» **Dataset excerpts**
○ ○ ○ ○ ○

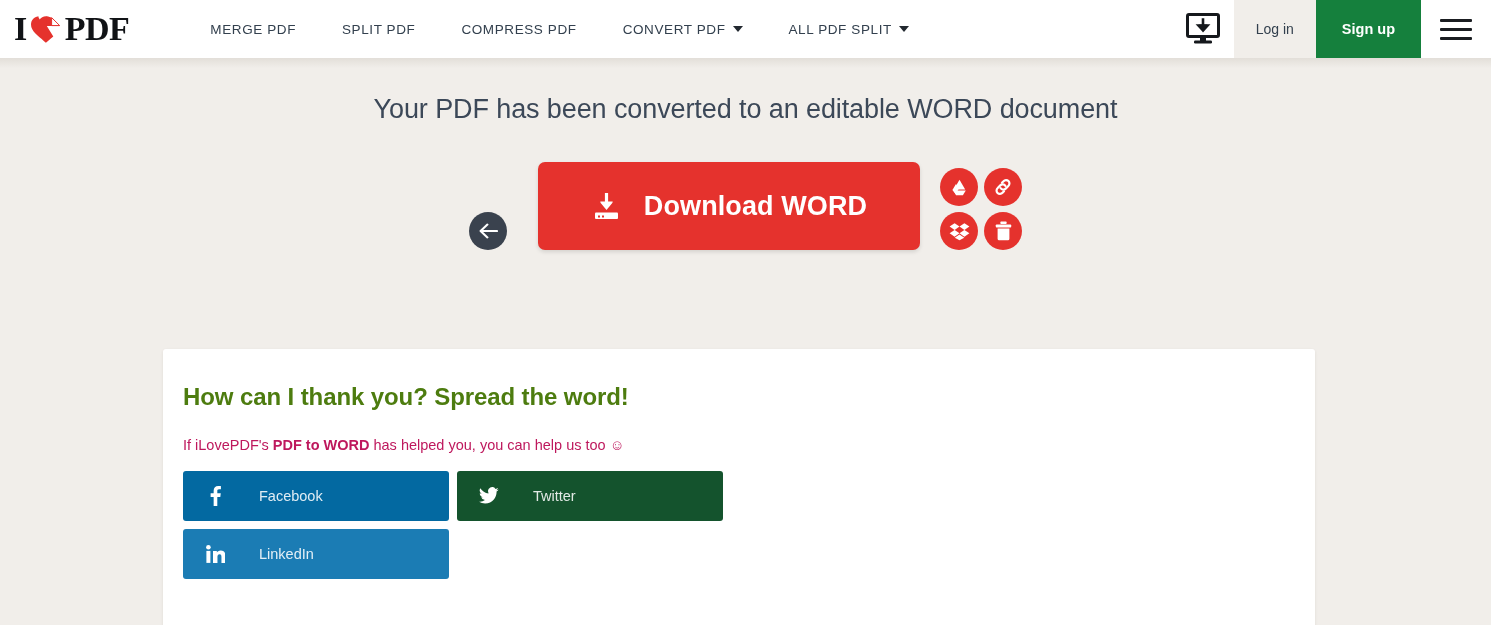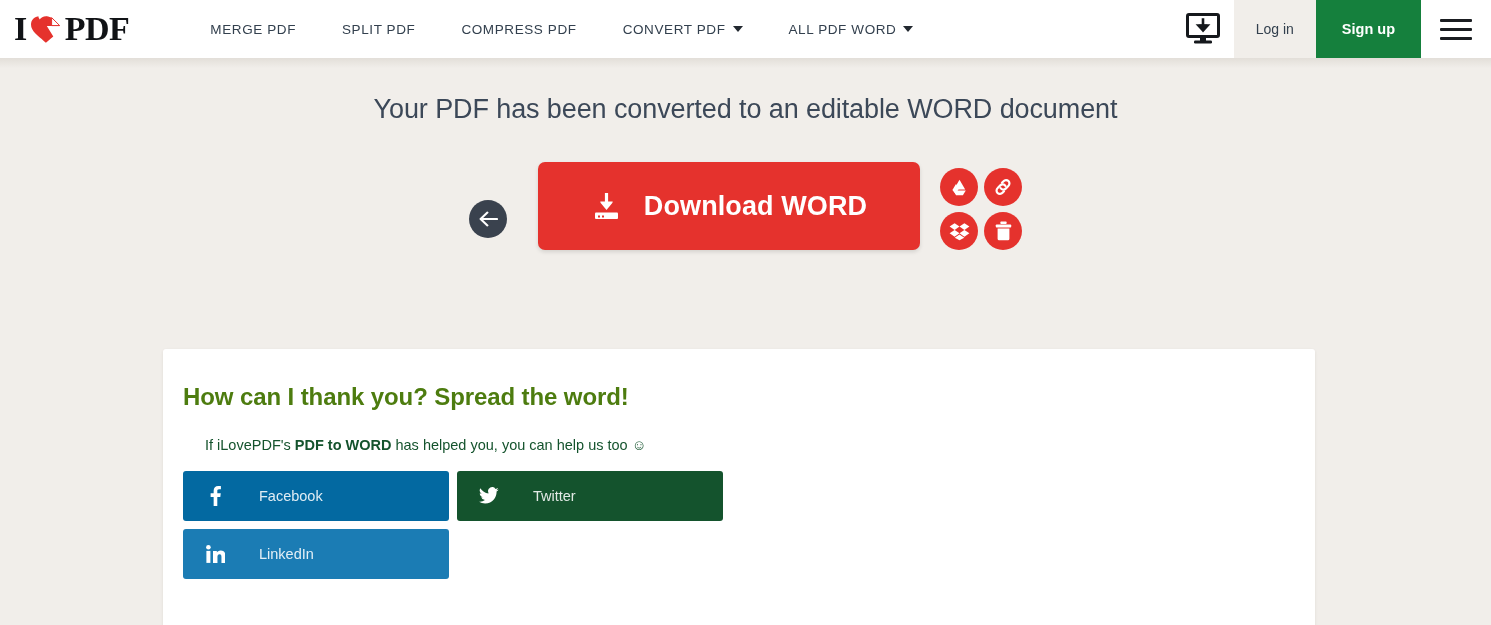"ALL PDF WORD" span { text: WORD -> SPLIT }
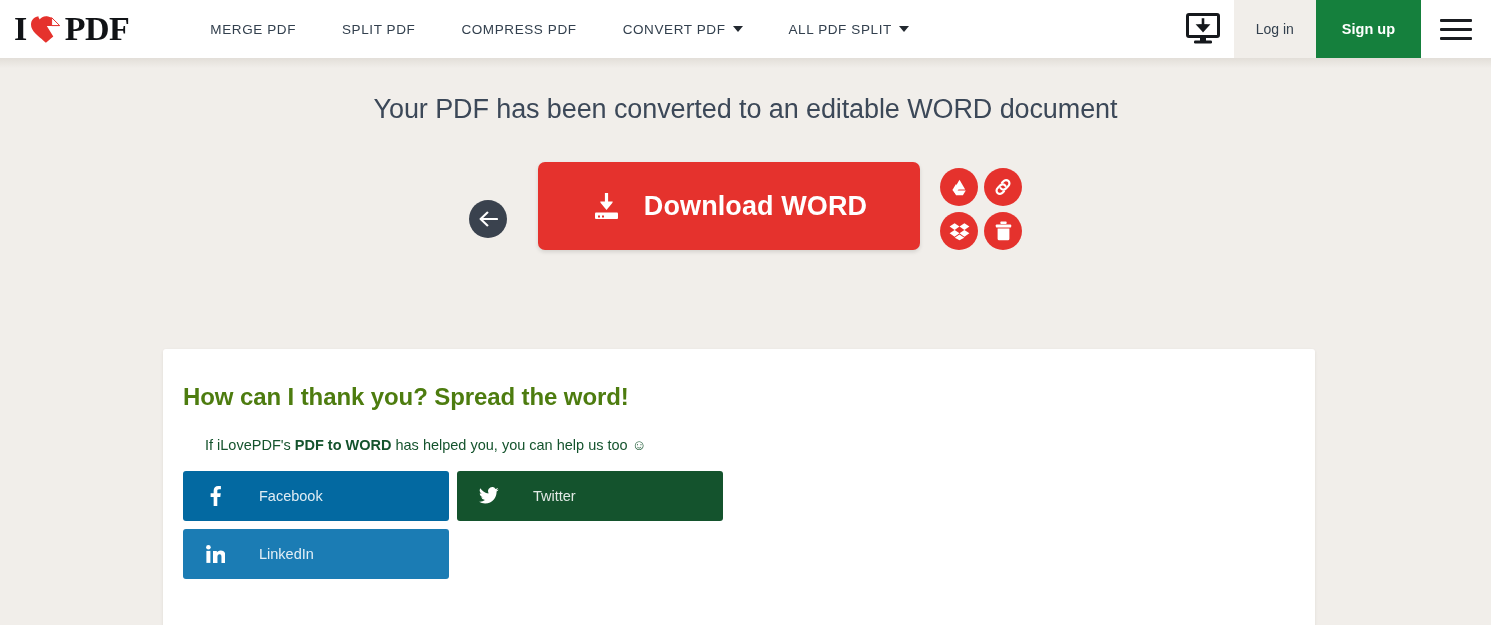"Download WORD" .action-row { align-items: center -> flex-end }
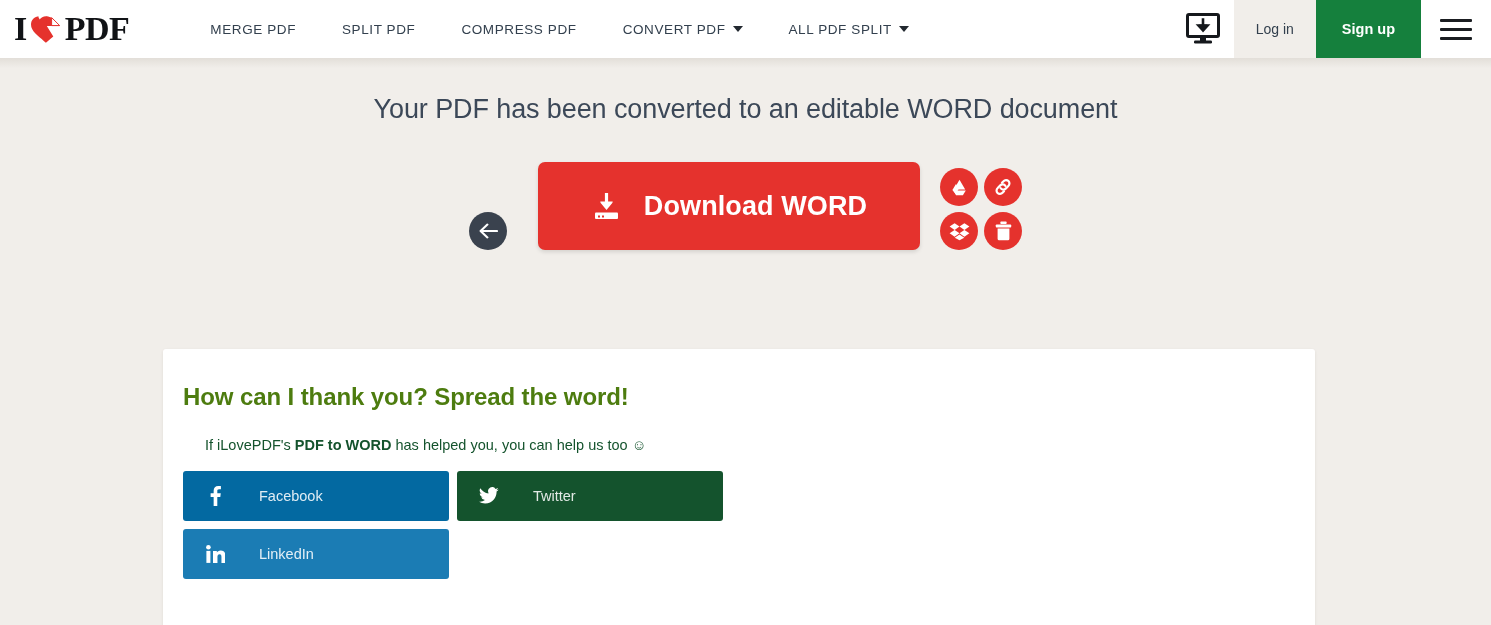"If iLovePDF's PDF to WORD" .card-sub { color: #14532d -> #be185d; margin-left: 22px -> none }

○ ○ ○ ○ ○

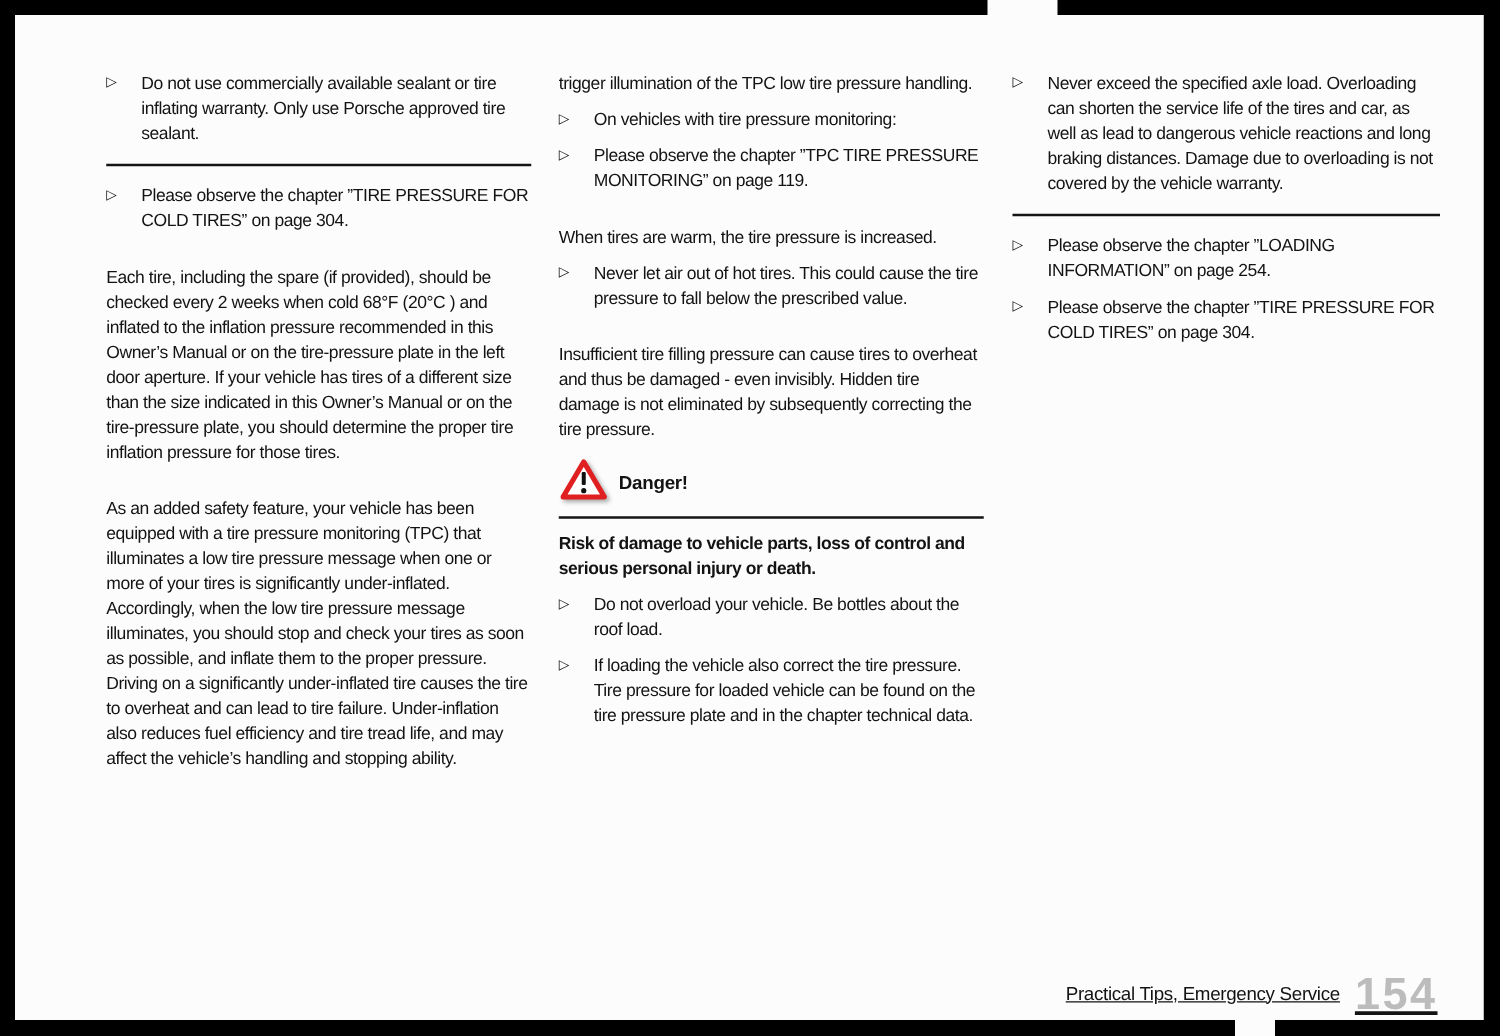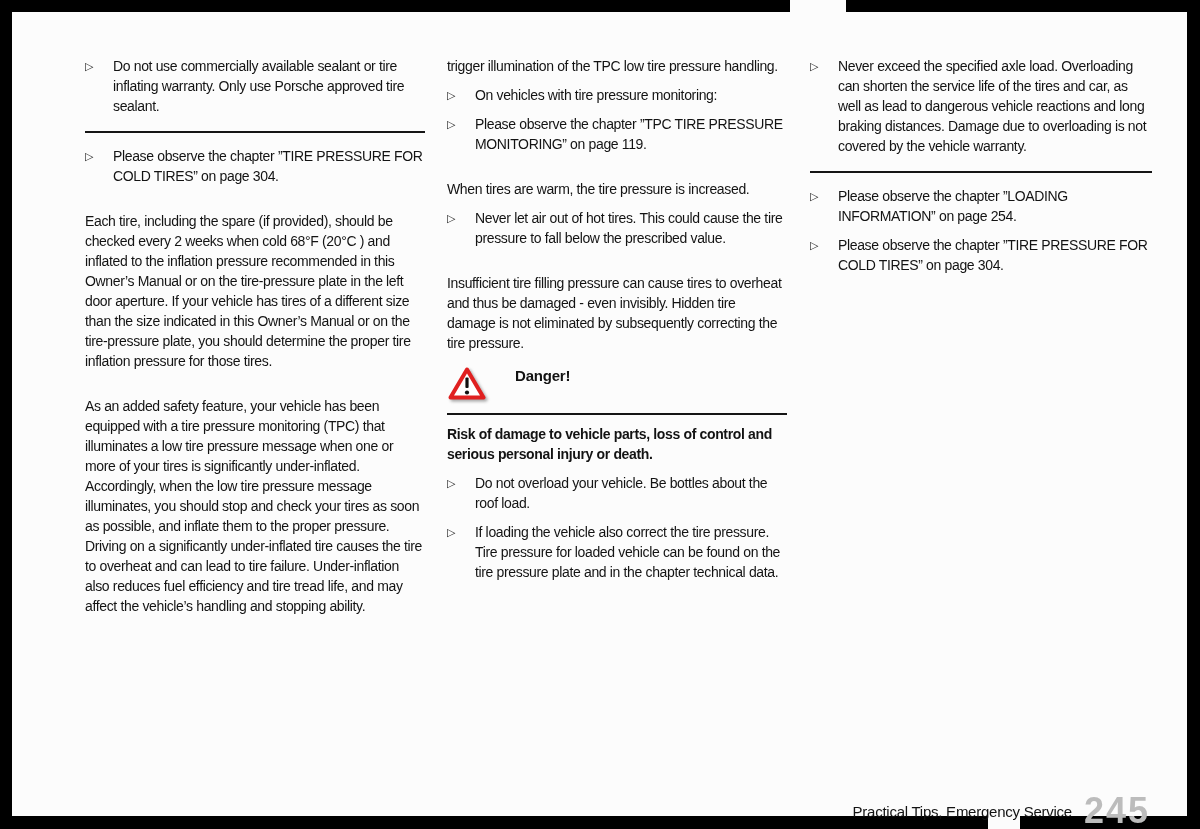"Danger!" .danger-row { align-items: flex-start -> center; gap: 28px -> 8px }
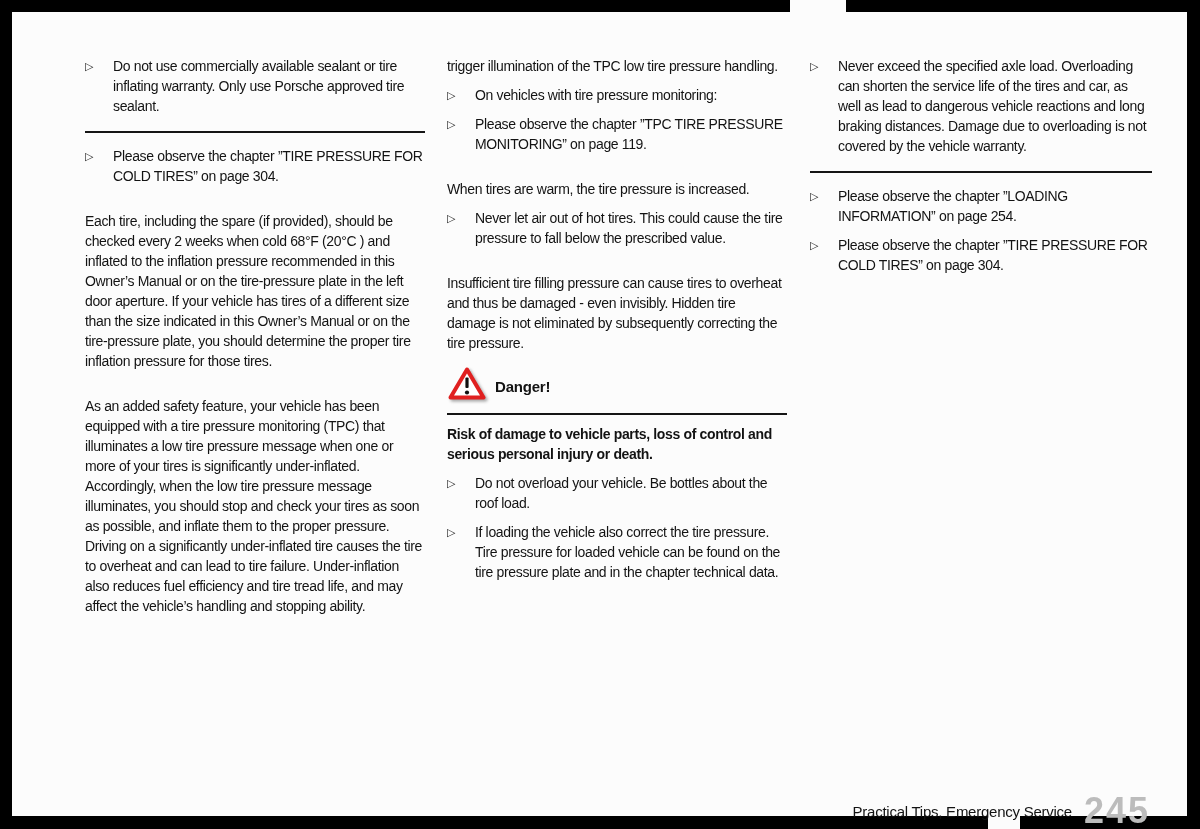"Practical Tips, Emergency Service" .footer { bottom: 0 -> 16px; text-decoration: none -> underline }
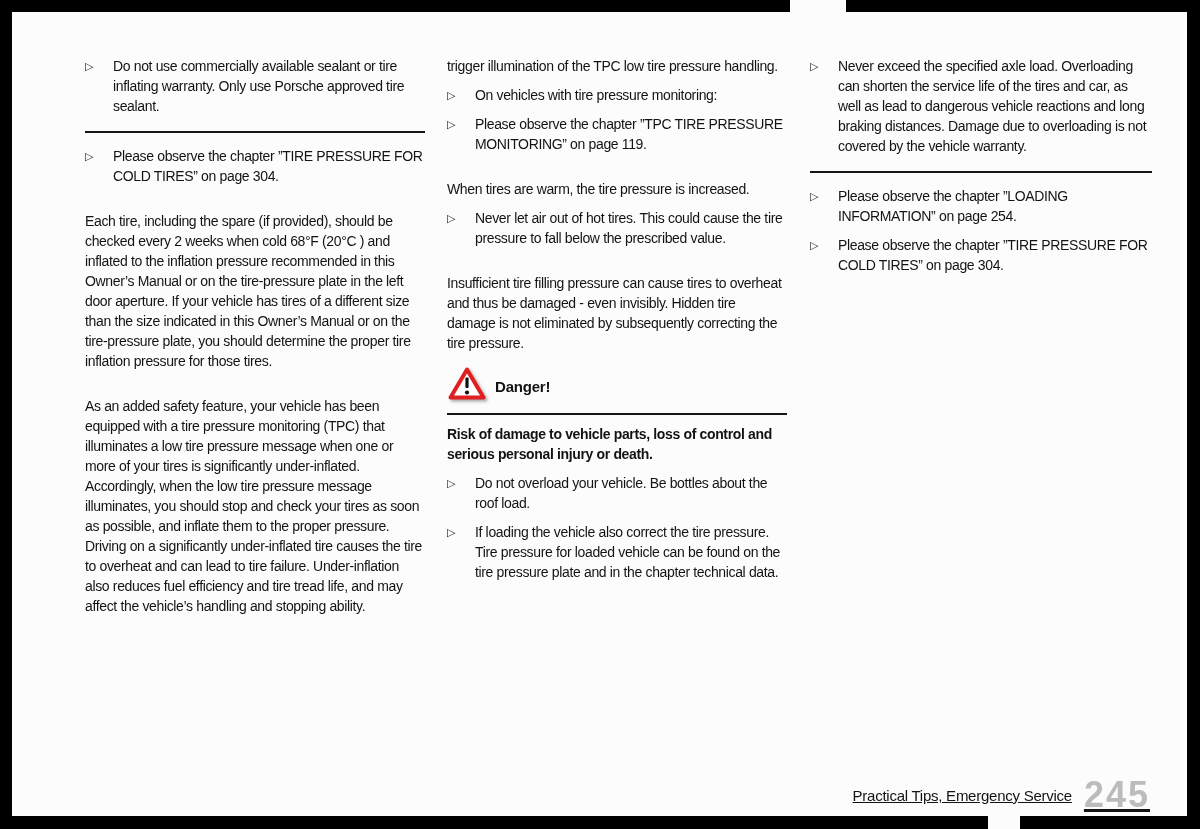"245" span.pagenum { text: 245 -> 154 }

○ ○ ○ ○ ○

» **Work instruction**
The output is the stretch above from the line with "align-items: center ->" through the line with "iLovePDF's PDF to", copied word for word with both ends kept and every picture dropped.

» **Response**
"Download WORD" .action-row { align-items: center -> flex-end }
"If iLovePDF's PDF to WORD" .card-sub { color: #14532d -> #be185d; margin-left: 22px -> none }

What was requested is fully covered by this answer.